[[ Material supplied open ]]
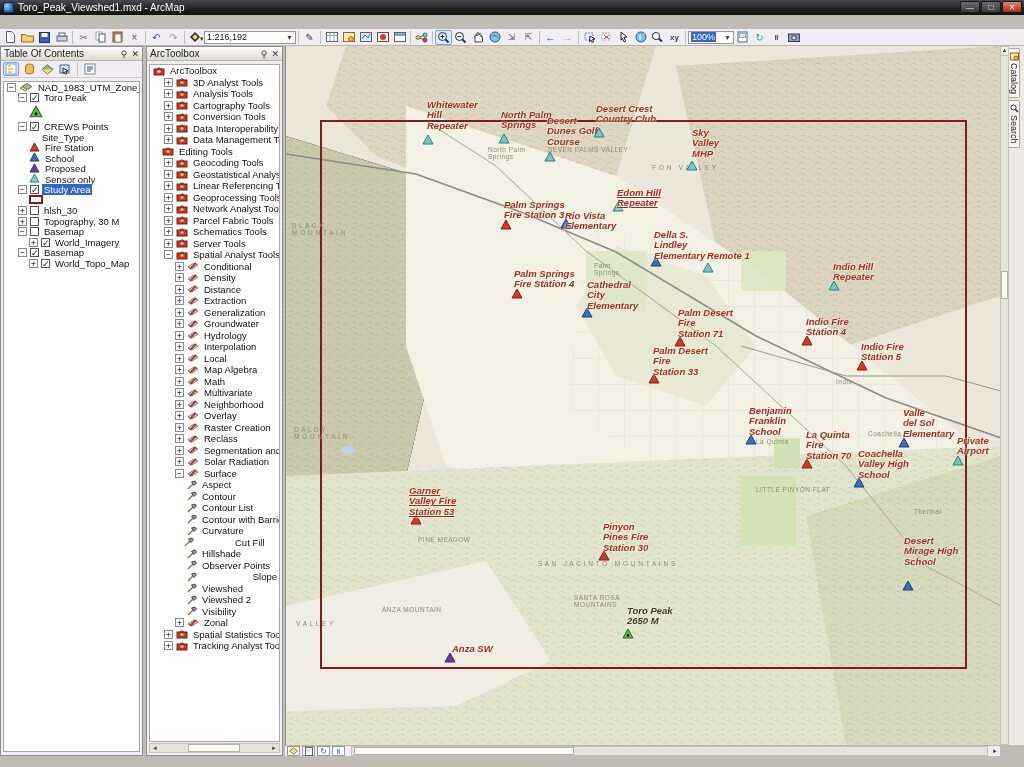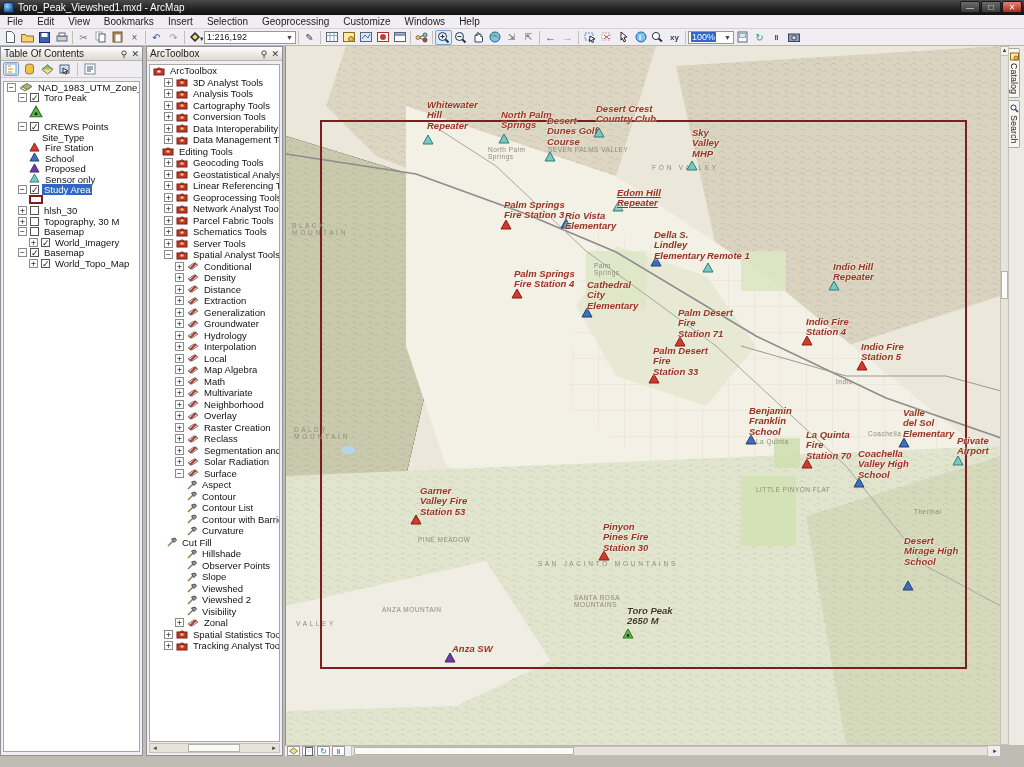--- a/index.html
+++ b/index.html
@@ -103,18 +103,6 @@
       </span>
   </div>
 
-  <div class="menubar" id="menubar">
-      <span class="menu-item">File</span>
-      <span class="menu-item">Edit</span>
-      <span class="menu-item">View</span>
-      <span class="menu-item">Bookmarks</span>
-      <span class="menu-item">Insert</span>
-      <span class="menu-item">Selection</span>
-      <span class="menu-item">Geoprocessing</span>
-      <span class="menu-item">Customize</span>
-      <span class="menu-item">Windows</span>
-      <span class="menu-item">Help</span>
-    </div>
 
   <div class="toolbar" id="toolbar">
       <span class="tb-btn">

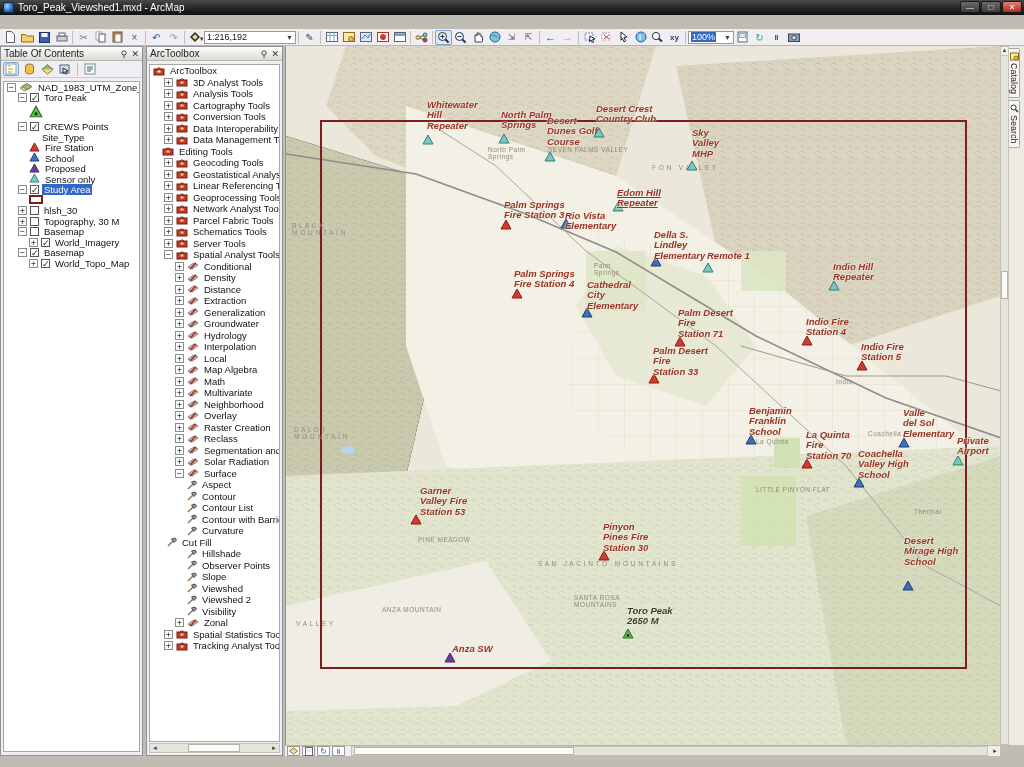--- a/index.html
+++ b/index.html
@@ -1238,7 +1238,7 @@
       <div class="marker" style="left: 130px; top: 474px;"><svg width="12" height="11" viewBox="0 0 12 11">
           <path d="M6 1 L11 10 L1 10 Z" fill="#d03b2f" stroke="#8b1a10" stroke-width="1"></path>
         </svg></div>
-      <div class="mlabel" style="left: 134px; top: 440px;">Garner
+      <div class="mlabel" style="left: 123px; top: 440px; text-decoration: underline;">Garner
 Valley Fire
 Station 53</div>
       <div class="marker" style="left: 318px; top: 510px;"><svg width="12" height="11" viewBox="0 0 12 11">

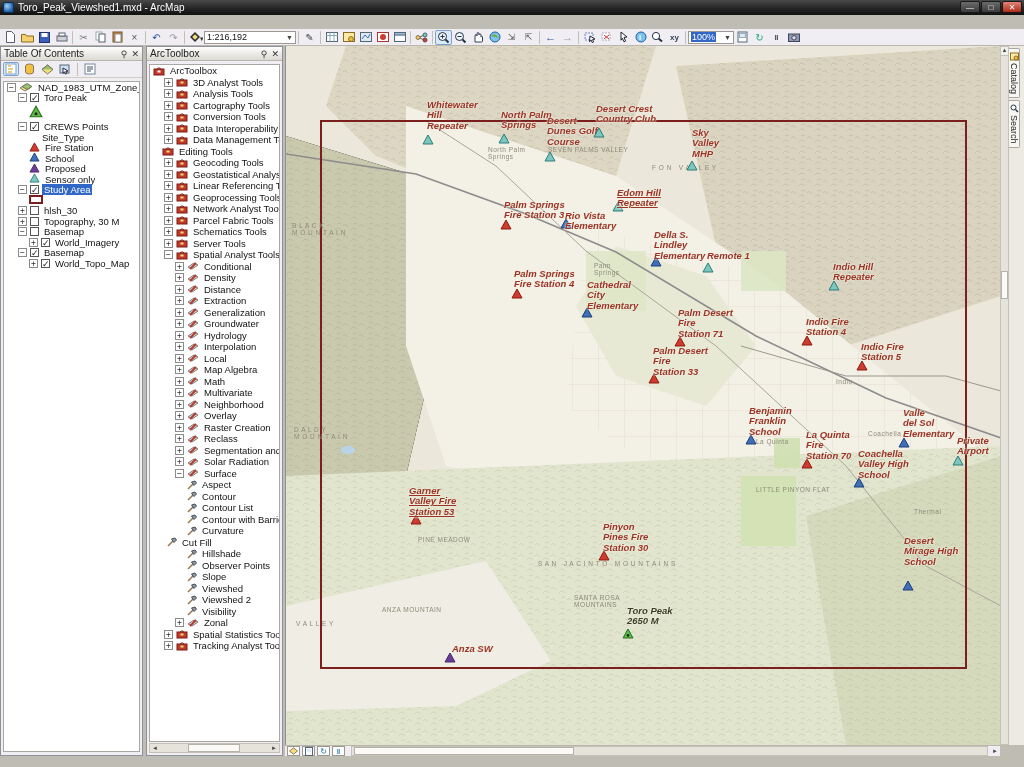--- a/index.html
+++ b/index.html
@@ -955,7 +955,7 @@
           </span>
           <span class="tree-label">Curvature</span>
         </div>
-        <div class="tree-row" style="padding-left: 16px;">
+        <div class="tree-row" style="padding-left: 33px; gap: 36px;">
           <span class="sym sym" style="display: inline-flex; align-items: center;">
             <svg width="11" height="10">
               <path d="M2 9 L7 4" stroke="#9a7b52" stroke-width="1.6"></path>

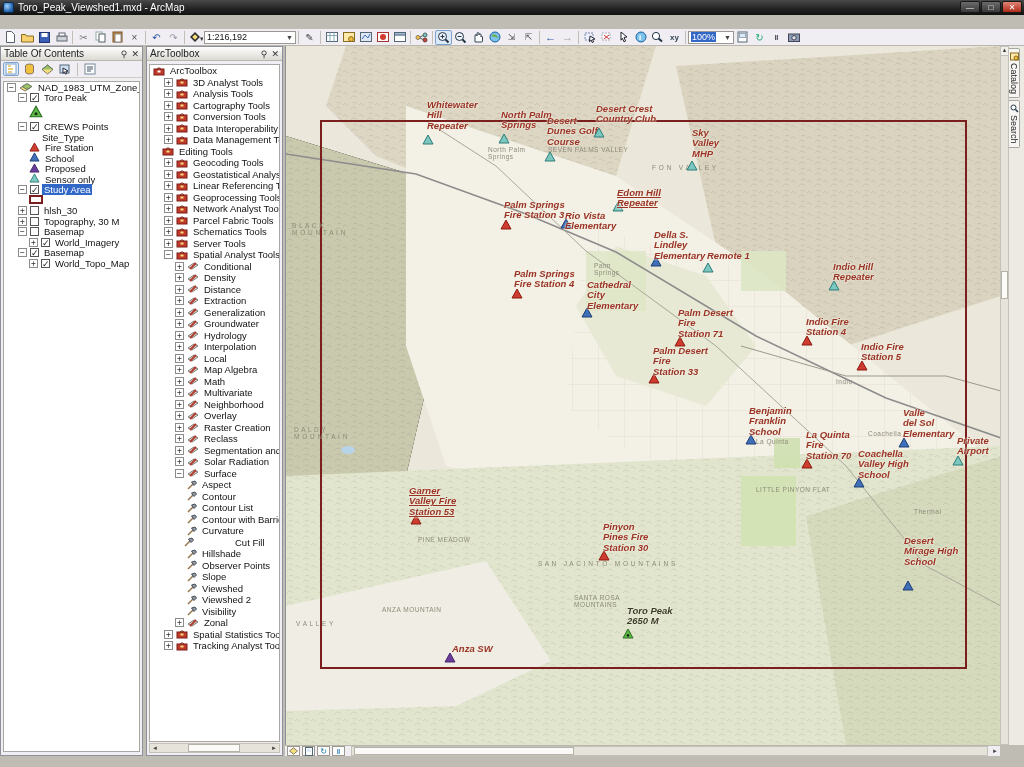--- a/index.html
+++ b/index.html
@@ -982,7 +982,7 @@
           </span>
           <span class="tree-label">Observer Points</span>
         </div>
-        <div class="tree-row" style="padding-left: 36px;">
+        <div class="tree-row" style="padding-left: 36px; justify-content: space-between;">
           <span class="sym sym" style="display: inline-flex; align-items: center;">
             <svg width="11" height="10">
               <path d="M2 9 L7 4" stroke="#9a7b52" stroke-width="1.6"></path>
[[ Material supplied closed ]]
Exercise brief:
Keeping the pictures out, output the records from above exactly and completely.

Expected answer:
--- a/index.html
+++ b/index.html
@@ -103,18 +103,6 @@
       </span>
   </div>
 
-  <div class="menubar" id="menubar">
-      <span class="menu-item">File</span>
-      <span class="menu-item">Edit</span>
-      <span class="menu-item">View</span>
-      <span class="menu-item">Bookmarks</span>
-      <span class="menu-item">Insert</span>
-      <span class="menu-item">Selection</span>
-      <span class="menu-item">Geoprocessing</span>
-      <span class="menu-item">Customize</span>
-      <span class="menu-item">Windows</span>
-      <span class="menu-item">Help</span>
-    </div>
 
   <div class="toolbar" id="toolbar">
       <span class="tb-btn">

--- a/index.html
+++ b/index.html
@@ -1238,7 +1238,7 @@
       <div class="marker" style="left: 130px; top: 474px;"><svg width="12" height="11" viewBox="0 0 12 11">
           <path d="M6 1 L11 10 L1 10 Z" fill="#d03b2f" stroke="#8b1a10" stroke-width="1"></path>
         </svg></div>
-      <div class="mlabel" style="left: 134px; top: 440px;">Garner
+      <div class="mlabel" style="left: 123px; top: 440px; text-decoration: underline;">Garner
 Valley Fire
 Station 53</div>
       <div class="marker" style="left: 318px; top: 510px;"><svg width="12" height="11" viewBox="0 0 12 11">

--- a/index.html
+++ b/index.html
@@ -955,7 +955,7 @@
           </span>
           <span class="tree-label">Curvature</span>
         </div>
-        <div class="tree-row" style="padding-left: 16px;">
+        <div class="tree-row" style="padding-left: 33px; gap: 36px;">
           <span class="sym sym" style="display: inline-flex; align-items: center;">
             <svg width="11" height="10">
               <path d="M2 9 L7 4" stroke="#9a7b52" stroke-width="1.6"></path>

--- a/index.html
+++ b/index.html
@@ -982,7 +982,7 @@
           </span>
           <span class="tree-label">Observer Points</span>
         </div>
-        <div class="tree-row" style="padding-left: 36px;">
+        <div class="tree-row" style="padding-left: 36px; justify-content: space-between;">
           <span class="sym sym" style="display: inline-flex; align-items: center;">
             <svg width="11" height="10">
               <path d="M2 9 L7 4" stroke="#9a7b52" stroke-width="1.6"></path>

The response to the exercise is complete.